No pip install is needed — the script uses only the Python standard
library.
The same pattern applies for generate_image.py, ocr.py, and mimo_chat.py.
generate_pet.py will print [provider] auto → pollinations so you know the free path is in use.
Optional: better quality with an OpenAI key
If you do want gpt-image-1 quality (and image-to-image edit via --reference):
export PET_OPENAI_API_KEY=sk-real-openai-key
python3 mimoskill/scripts/generate_pet.py \
--reference path/to/source-image.jpg \
--description "a chubby cyberpunk axolotl coding hero" \
--out ~/Downloads/my-pet.png
auto will pick gpt-image-1 automatically when this env var is set. This OpenAI key is only used for the image generation call — your chat conversations still go through MiMo via mimo2codex.
Step-by-step walkthrough + prompt design
Read references/pet_workflow.md for:
- The exact Codex pet folder location on macOS / Linux / Windows
- How to make a static image work (most pets are animated GIFs, but a static PNG fallback works)

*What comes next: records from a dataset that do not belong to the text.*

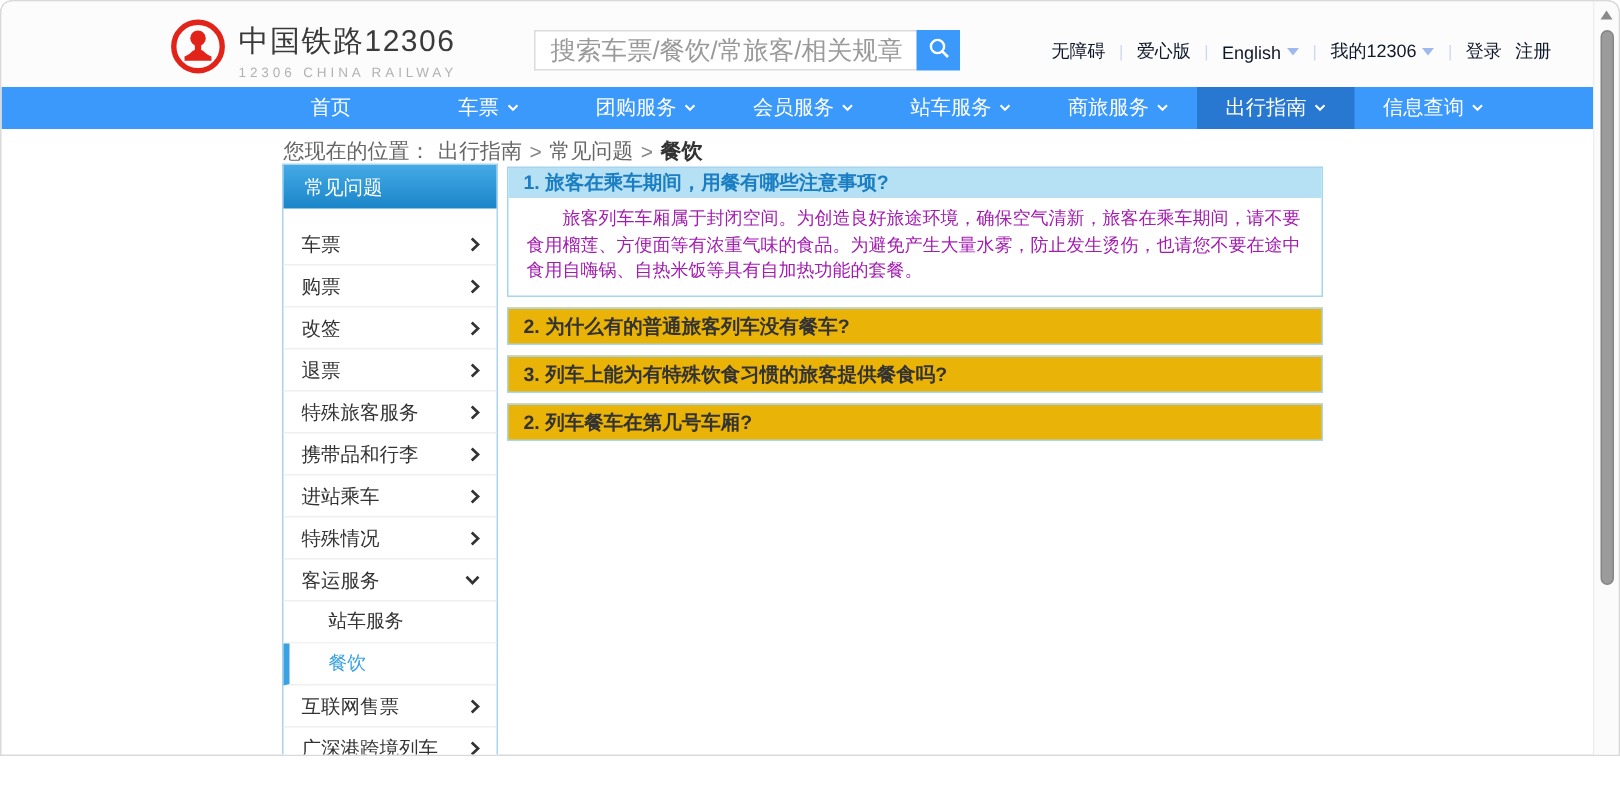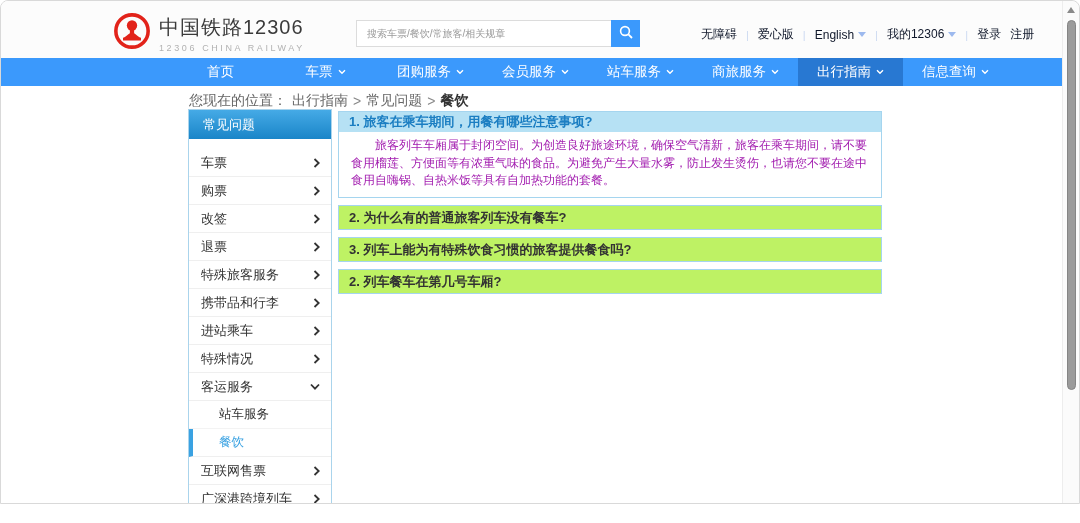--- a/index.html
+++ b/index.html
@@ -21,7 +21,7 @@
   .search { position:absolute; left:355px; top:19px; display:flex; height:27px; }
   .search input {
     width:255px; height:27px; border:1px solid #dcdcdc; border-right:none;
-    padding:0 10px; font-size:10px; color:#555; outline:none; background:#fff;
+    padding:0 10px; font-size:17px; color:#555; outline:none; background:#fff;
     font-family:inherit;
   }
   .search input::placeholder { color:#9a9a9a; }

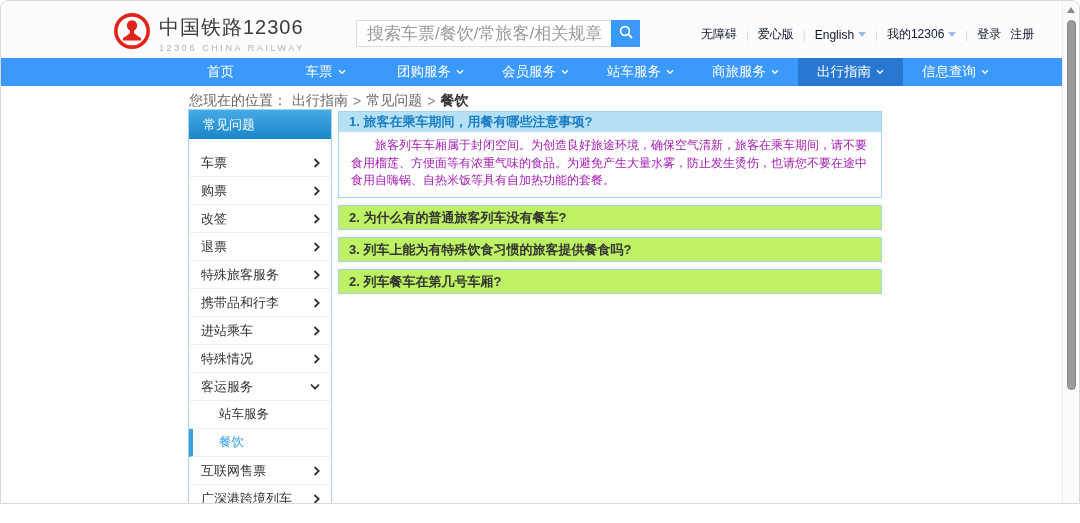--- a/index.html
+++ b/index.html
@@ -71,7 +71,7 @@
     padding:2px 10px; line-height:16px; cursor:pointer; }
   .faq-open-body { padding:5px 12px 7px 12px; font-size:12px; line-height:17.5px;
     color:#a21caf; text-indent:2em; }
-  .faq-box { margin-top:7px; border:1px solid #a5d5ef; background:#bef264; padding:3px 10px;
+  .faq-box { margin-top:7px; border:1px solid #a5d5ef; background:#eab308; padding:3px 10px;
     font-size:13px; font-weight:600; color:#333; line-height:17px; cursor:pointer; }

- How to generate animated states (idle / working / done) — typically requires multiple gpt-image-1 calls with edit / remix prompting
- How to mix MiMo + image gen: have MiMo write the prompt, then feed that prompt to gpt-image-1
Use the proven pet prompt formula in assets/pet_prompt_template.md — it's tuned for the chibi / sticker style Codex uses.
Image generation in general
If the user wants image generation for some other reason (not a pet), the same workaround applies: gpt-image-1 is the highest-quality option but requires a real OpenAI key. Free alternatives:
- Stable Diffusion locally via Automatic1111 or ComfyUI — heavy setup but no per-call cost
- Together AI / Replicate — pay-as-you-go for SDXL / FLUX
- Pollinations.ai — free, no key required, lower quality
scripts/generate_pet.py defaults to gpt-image-1 but accepts --provider pollinations for the free path (with reduced quality).
Cost notes
- Direct MiMo: pay-as-you-go (
sk-xxx) or token plan (tp-xxx). See pricing.
- Web Search plugin: separately metered per keyword search. Cap with
max_keyword.
- gpt-image-1: ~$0.04 per 1024×1024 image (low quality), up to ~$0.17 (HD). One pet usually costs <$0.50 even with retries.
- Pollinations.ai: free.
Don't use this skill for
- Just running mimo2codex (that's an HTTP proxy; this skill is direct API + workarounds). For mimo2codex itself, see the project README.md / README.zh.md.
- Configuring Codex (use
mimo2codex print-config or mimo2codex print-cc-switch).
- Anything Anthropic / Claude — this is MiMo-specific.